[Exercise description] Everything from the line containing "3 21:33 </span><span" to the close of the records below should be output exactly, line by line, with no other lines given.

[Material to process]
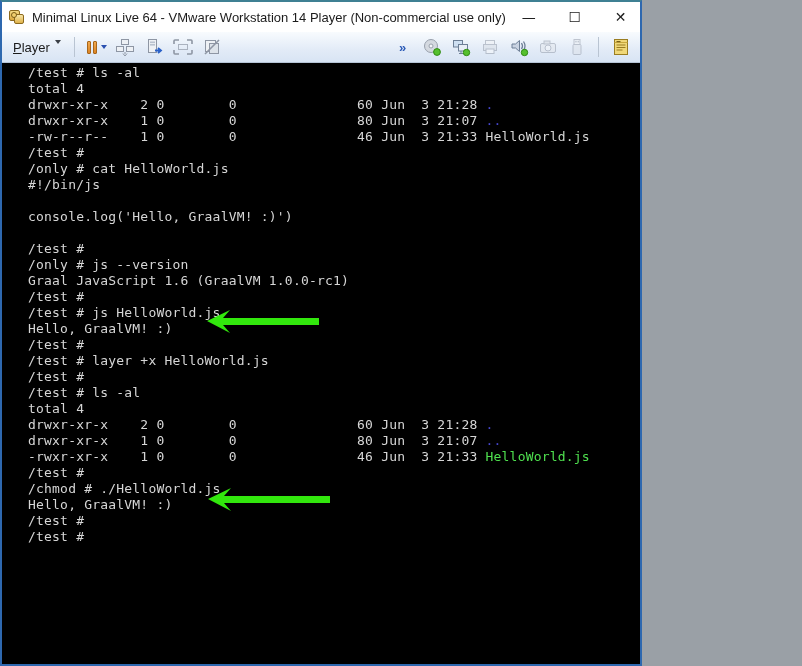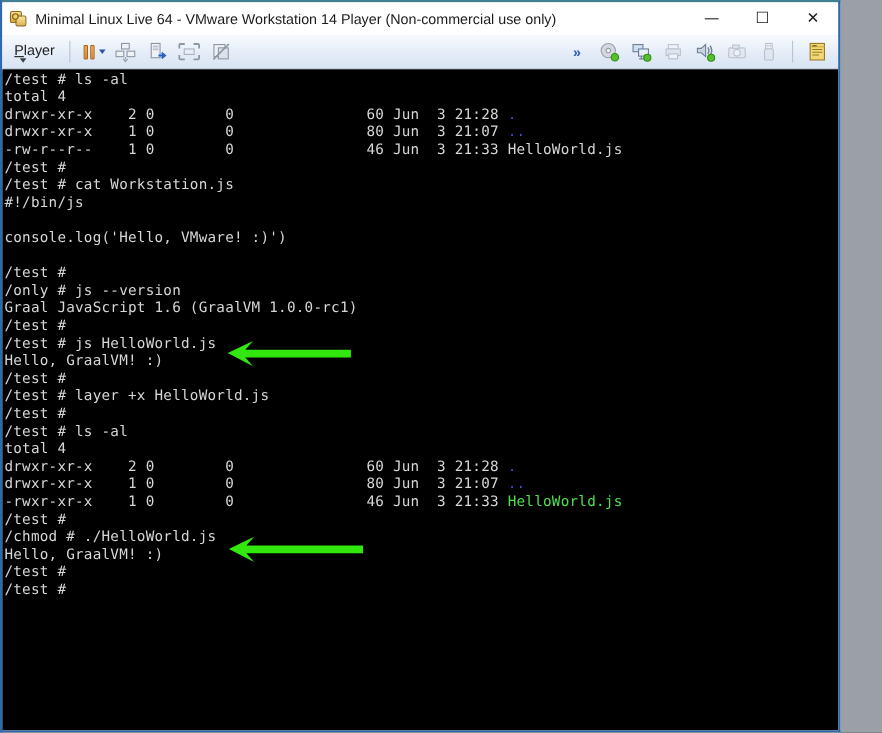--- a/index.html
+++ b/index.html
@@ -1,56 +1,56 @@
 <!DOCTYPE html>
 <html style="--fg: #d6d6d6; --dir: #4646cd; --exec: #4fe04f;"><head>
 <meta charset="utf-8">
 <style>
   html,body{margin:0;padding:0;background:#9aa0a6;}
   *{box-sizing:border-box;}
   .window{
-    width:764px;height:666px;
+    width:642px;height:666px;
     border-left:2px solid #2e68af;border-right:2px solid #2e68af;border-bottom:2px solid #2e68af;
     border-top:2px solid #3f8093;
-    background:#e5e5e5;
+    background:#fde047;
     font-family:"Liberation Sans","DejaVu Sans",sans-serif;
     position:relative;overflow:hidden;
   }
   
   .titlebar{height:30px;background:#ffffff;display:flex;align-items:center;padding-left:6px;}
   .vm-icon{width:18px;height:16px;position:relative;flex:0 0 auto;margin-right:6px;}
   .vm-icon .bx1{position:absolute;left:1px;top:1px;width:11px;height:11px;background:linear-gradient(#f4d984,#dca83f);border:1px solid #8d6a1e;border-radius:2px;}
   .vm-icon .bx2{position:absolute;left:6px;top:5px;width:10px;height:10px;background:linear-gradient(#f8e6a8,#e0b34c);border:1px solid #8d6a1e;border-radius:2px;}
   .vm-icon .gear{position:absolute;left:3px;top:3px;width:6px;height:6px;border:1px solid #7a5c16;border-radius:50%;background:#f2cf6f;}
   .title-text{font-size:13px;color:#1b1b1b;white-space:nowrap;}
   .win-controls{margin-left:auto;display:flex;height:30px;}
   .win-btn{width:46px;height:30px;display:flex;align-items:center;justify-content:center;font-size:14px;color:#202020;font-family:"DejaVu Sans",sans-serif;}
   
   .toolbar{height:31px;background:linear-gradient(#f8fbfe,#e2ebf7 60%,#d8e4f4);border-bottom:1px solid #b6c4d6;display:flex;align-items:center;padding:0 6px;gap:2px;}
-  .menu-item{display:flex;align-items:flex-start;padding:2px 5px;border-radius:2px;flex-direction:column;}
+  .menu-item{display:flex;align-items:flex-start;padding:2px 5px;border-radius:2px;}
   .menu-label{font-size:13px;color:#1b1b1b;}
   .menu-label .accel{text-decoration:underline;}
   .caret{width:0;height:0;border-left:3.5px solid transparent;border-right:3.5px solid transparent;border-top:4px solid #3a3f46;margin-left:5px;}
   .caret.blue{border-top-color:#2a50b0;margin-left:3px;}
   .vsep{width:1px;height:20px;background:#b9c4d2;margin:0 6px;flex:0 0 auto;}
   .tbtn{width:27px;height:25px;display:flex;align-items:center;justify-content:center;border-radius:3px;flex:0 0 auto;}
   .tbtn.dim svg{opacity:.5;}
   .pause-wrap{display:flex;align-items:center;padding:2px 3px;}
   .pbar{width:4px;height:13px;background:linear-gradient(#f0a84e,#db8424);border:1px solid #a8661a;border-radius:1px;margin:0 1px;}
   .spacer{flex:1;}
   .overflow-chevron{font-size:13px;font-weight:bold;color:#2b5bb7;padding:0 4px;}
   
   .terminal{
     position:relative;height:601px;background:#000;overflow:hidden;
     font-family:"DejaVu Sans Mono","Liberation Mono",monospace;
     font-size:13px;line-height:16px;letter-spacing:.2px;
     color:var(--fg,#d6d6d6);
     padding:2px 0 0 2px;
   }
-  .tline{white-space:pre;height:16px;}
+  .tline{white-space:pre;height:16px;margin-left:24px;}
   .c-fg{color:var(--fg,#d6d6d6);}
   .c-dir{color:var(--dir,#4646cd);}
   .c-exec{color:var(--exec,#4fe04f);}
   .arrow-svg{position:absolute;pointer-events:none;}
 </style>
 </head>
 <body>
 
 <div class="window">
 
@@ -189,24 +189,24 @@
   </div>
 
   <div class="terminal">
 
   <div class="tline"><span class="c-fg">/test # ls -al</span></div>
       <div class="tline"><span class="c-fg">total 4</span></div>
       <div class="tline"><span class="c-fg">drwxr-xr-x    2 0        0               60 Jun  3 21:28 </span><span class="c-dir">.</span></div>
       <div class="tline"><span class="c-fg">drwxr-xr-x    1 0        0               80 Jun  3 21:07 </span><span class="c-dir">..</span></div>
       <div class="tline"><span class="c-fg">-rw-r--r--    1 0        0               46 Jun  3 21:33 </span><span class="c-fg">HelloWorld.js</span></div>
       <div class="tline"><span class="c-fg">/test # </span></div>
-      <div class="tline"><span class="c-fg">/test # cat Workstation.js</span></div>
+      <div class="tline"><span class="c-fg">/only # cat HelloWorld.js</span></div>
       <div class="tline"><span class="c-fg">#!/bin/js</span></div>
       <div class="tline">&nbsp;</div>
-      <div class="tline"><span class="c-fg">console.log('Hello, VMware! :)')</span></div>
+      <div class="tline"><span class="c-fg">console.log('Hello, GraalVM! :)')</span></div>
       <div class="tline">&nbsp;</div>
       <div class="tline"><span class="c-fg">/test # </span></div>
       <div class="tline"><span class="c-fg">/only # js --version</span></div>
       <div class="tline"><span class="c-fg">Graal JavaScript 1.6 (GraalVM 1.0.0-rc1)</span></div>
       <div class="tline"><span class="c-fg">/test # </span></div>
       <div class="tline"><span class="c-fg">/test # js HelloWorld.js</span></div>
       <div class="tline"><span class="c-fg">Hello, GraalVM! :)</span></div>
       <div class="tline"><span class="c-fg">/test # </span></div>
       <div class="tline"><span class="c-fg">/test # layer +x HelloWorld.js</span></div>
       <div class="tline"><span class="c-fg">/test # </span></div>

[Expected answer]
       <div class="tline"><span class="c-fg">-rw-r--r--    1 0        0               46 Jun  3 21:33 </span><span class="c-fg">HelloWorld.js</span></div>
       <div class="tline"><span class="c-fg">/test # </span></div>
-      <div class="tline"><span class="c-fg">/test # cat Workstation.js</span></div>
+      <div class="tline"><span class="c-fg">/only # cat HelloWorld.js</span></div>
       <div class="tline"><span class="c-fg">#!/bin/js</span></div>
       <div class="tline">&nbsp;</div>
-      <div class="tline"><span class="c-fg">console.log('Hello, VMware! :)')</span></div>
+      <div class="tline"><span class="c-fg">console.log('Hello, GraalVM! :)')</span></div>
       <div class="tline">&nbsp;</div>
       <div class="tline"><span class="c-fg">/test # </span></div>
       <div class="tline"><span class="c-fg">/only # js --version</span></div>
       <div class="tline"><span class="c-fg">Graal JavaScript 1.6 (GraalVM 1.0.0-rc1)</span></div>
       <div class="tline"><span class="c-fg">/test # </span></div>
       <div class="tline"><span class="c-fg">/test # js HelloWorld.js</span></div>
       <div class="tline"><span class="c-fg">Hello, GraalVM! :)</span></div>
       <div class="tline"><span class="c-fg">/test # </span></div>
       <div class="tline"><span class="c-fg">/test # layer +x HelloWorld.js</span></div>
       <div class="tline"><span class="c-fg">/test # </span></div>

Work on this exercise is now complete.